(Stored items from a collection)
>>>>>

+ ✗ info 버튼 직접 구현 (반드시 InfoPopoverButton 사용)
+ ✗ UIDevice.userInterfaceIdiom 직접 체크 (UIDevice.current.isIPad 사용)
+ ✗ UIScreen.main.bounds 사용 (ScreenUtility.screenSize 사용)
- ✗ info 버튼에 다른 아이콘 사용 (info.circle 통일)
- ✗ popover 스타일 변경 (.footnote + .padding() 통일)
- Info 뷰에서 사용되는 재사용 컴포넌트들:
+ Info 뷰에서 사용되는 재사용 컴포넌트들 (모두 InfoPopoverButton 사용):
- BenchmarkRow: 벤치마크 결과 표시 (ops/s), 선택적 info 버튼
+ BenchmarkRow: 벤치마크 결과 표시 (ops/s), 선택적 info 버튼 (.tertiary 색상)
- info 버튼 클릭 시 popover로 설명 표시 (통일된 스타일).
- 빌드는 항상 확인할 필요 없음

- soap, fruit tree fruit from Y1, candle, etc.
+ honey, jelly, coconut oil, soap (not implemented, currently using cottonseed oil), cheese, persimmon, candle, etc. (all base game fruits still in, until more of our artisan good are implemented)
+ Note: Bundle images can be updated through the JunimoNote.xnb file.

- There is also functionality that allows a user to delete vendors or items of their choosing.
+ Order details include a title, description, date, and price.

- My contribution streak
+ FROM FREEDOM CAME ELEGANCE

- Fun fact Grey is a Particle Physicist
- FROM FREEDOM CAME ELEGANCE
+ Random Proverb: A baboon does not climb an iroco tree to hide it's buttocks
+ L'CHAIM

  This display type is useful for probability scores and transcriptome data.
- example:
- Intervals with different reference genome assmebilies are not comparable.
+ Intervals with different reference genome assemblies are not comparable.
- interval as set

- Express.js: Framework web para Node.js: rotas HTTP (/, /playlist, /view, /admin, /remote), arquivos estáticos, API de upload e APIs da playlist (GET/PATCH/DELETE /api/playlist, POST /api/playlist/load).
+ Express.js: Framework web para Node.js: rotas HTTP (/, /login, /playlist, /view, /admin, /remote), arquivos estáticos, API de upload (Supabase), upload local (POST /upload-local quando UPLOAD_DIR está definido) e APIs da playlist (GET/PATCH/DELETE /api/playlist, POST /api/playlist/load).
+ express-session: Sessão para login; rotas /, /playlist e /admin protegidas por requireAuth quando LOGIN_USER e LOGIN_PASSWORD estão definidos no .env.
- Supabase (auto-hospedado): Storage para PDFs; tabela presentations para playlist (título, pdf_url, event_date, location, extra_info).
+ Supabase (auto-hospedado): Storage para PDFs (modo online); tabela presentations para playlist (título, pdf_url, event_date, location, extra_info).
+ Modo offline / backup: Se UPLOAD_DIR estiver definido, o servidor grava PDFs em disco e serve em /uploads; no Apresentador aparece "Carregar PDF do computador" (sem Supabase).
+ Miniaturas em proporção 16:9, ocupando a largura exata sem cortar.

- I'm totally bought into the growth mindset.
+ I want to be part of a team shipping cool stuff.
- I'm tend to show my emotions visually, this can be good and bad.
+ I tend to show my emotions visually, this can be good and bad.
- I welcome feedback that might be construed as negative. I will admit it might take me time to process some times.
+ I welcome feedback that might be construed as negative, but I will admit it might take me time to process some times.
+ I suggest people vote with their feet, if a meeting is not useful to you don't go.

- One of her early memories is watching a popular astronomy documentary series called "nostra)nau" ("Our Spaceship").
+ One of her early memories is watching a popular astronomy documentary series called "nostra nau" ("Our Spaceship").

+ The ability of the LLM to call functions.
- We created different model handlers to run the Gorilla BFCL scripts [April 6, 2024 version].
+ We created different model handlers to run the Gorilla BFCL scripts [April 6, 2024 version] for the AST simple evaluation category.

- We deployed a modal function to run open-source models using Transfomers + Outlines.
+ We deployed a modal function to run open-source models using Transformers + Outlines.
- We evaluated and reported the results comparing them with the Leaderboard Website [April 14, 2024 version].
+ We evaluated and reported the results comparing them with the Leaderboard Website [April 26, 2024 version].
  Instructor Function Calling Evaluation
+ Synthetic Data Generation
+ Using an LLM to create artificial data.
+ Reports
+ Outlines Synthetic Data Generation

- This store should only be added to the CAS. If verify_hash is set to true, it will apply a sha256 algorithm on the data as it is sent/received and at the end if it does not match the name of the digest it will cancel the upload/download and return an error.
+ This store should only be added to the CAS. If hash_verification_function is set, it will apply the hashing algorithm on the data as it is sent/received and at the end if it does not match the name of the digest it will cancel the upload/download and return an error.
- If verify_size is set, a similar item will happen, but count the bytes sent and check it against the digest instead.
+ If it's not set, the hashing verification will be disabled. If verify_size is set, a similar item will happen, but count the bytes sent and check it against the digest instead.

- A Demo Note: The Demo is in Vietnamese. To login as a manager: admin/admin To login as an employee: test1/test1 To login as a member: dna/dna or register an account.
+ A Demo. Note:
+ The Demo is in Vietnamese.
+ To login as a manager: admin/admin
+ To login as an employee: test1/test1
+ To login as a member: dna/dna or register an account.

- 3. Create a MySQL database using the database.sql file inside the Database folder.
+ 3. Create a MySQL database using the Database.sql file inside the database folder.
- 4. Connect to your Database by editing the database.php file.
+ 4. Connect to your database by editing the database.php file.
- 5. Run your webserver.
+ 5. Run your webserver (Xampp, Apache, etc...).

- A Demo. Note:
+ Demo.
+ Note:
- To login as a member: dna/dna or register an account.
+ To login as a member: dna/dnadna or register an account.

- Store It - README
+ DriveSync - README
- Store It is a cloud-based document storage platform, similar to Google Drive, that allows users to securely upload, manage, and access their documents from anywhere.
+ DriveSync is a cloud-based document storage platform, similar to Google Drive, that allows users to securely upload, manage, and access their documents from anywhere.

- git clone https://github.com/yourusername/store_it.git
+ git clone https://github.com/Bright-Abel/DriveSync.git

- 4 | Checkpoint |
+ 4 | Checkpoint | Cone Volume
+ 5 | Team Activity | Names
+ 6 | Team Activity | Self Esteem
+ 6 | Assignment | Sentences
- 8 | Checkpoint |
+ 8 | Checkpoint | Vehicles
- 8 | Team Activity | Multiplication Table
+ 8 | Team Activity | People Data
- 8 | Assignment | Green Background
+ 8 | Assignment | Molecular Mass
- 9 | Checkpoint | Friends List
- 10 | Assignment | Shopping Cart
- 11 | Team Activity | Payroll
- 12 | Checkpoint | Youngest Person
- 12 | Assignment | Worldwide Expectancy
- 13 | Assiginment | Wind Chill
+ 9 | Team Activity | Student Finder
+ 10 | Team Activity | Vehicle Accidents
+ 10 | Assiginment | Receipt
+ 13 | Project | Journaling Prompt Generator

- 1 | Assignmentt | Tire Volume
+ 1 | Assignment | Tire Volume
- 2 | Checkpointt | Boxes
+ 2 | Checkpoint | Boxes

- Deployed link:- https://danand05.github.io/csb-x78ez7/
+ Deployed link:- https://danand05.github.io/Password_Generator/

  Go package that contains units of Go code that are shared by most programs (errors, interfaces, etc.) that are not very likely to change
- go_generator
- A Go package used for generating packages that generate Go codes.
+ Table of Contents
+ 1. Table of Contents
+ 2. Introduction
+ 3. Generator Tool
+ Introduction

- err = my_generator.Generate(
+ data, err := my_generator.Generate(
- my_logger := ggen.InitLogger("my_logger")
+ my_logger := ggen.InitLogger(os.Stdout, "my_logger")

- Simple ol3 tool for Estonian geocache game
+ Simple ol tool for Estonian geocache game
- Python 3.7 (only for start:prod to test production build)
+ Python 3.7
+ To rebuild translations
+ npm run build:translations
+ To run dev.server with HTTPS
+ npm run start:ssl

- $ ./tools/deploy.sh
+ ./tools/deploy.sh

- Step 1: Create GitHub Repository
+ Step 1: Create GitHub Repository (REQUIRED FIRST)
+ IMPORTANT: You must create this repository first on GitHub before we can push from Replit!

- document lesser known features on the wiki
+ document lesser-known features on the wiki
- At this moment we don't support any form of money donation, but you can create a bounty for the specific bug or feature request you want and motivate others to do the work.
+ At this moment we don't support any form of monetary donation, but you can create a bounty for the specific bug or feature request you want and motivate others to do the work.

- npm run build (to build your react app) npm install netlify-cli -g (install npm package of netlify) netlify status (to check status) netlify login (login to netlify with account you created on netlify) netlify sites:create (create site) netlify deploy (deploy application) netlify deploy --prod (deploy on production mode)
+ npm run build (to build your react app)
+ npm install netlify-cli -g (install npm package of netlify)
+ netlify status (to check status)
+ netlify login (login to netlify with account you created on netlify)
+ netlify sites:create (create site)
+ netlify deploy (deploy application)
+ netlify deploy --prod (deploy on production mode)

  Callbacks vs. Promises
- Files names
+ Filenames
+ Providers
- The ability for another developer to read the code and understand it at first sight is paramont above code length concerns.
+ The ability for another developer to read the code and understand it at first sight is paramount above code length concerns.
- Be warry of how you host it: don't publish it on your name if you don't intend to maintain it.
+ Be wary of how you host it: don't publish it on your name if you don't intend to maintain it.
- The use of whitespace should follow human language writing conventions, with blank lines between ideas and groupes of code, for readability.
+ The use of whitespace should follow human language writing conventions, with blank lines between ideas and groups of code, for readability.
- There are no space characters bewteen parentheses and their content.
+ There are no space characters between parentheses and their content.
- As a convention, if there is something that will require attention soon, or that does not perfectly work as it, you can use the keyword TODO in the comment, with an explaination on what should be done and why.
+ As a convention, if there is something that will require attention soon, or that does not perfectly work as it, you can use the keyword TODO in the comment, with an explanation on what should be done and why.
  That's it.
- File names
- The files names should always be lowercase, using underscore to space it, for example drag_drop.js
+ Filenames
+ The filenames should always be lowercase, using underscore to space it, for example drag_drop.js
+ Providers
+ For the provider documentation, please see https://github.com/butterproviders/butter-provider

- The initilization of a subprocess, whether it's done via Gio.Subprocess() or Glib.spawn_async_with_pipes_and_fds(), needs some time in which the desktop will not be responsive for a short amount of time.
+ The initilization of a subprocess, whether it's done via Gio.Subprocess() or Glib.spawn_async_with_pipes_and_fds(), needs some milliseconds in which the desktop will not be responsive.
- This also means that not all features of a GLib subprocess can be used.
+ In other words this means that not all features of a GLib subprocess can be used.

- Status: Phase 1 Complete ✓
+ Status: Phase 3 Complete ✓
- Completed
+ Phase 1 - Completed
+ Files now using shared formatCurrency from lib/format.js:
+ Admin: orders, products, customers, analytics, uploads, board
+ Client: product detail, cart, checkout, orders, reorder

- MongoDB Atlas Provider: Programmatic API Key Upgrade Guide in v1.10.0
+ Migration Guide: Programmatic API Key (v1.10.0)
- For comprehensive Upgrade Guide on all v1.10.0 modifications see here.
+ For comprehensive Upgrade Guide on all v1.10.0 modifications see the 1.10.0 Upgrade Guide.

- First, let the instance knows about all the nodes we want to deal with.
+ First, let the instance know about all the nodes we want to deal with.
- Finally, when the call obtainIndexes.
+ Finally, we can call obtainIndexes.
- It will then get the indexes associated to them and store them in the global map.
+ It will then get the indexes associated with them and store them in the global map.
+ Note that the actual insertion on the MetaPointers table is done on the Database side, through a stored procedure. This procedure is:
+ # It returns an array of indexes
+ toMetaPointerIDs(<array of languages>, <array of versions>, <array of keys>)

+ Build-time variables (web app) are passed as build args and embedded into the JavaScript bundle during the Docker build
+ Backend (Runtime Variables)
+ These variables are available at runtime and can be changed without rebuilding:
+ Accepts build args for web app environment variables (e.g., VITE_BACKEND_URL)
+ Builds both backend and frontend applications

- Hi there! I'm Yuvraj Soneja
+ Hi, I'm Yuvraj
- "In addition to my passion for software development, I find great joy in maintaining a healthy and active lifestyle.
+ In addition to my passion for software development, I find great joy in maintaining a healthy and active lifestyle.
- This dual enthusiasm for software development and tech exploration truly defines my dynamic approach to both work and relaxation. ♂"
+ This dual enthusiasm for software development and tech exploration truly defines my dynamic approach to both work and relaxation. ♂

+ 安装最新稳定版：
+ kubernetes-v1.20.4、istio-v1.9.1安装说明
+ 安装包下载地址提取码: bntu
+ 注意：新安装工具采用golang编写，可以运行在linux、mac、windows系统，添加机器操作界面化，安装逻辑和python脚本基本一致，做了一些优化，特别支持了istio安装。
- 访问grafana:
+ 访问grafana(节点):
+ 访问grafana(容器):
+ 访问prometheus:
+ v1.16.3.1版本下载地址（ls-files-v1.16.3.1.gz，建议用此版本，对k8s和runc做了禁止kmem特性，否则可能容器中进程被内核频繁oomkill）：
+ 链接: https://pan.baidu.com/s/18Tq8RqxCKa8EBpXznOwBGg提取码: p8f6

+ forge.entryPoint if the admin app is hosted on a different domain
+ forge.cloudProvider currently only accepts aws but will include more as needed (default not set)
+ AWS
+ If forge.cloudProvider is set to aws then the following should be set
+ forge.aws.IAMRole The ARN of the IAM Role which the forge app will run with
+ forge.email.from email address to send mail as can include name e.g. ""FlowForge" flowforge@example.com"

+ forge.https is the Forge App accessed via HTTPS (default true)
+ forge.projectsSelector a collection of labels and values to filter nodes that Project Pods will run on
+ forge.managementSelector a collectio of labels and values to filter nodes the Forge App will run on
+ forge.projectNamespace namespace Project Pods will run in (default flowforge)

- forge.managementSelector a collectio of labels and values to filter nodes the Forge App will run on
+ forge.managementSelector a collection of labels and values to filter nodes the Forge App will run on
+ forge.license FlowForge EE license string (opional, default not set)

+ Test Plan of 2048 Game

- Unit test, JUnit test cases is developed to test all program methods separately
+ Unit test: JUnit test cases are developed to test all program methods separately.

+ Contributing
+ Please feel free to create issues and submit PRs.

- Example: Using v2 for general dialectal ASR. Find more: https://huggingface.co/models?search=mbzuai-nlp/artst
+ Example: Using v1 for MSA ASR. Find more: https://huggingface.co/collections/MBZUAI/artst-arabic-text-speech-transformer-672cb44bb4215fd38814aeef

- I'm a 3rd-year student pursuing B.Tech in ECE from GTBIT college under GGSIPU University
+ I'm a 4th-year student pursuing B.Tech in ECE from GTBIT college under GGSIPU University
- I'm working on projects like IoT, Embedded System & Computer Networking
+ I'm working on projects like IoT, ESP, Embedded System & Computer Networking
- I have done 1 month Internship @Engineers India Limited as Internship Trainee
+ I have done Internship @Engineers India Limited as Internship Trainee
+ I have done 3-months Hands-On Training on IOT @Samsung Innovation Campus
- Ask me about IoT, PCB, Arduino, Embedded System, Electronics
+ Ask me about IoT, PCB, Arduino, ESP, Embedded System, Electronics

<<<<<

### About this task
For this task, write out exactly the lines of the entries above, starting at the line with "- Python 3.7" and ending at the line with "form of monetary", both included, and no others.

### Answer
- Python 3.7 (only for start:prod to test production build)
+ Python 3.7
+ To rebuild translations
+ npm run build:translations
+ To run dev.server with HTTPS
+ npm run start:ssl

- $ ./tools/deploy.sh
+ ./tools/deploy.sh

- Step 1: Create GitHub Repository
+ Step 1: Create GitHub Repository (REQUIRED FIRST)
+ IMPORTANT: You must create this repository first on GitHub before we can push from Replit!

- document lesser known features on the wiki
+ document lesser-known features on the wiki
- At this moment we don't support any form of money donation, but you can create a bounty for the specific bug or feature request you want and motivate others to do the work.
+ At this moment we don't support any form of monetary donation, but you can create a bounty for the specific bug or feature request you want and motivate others to do the work.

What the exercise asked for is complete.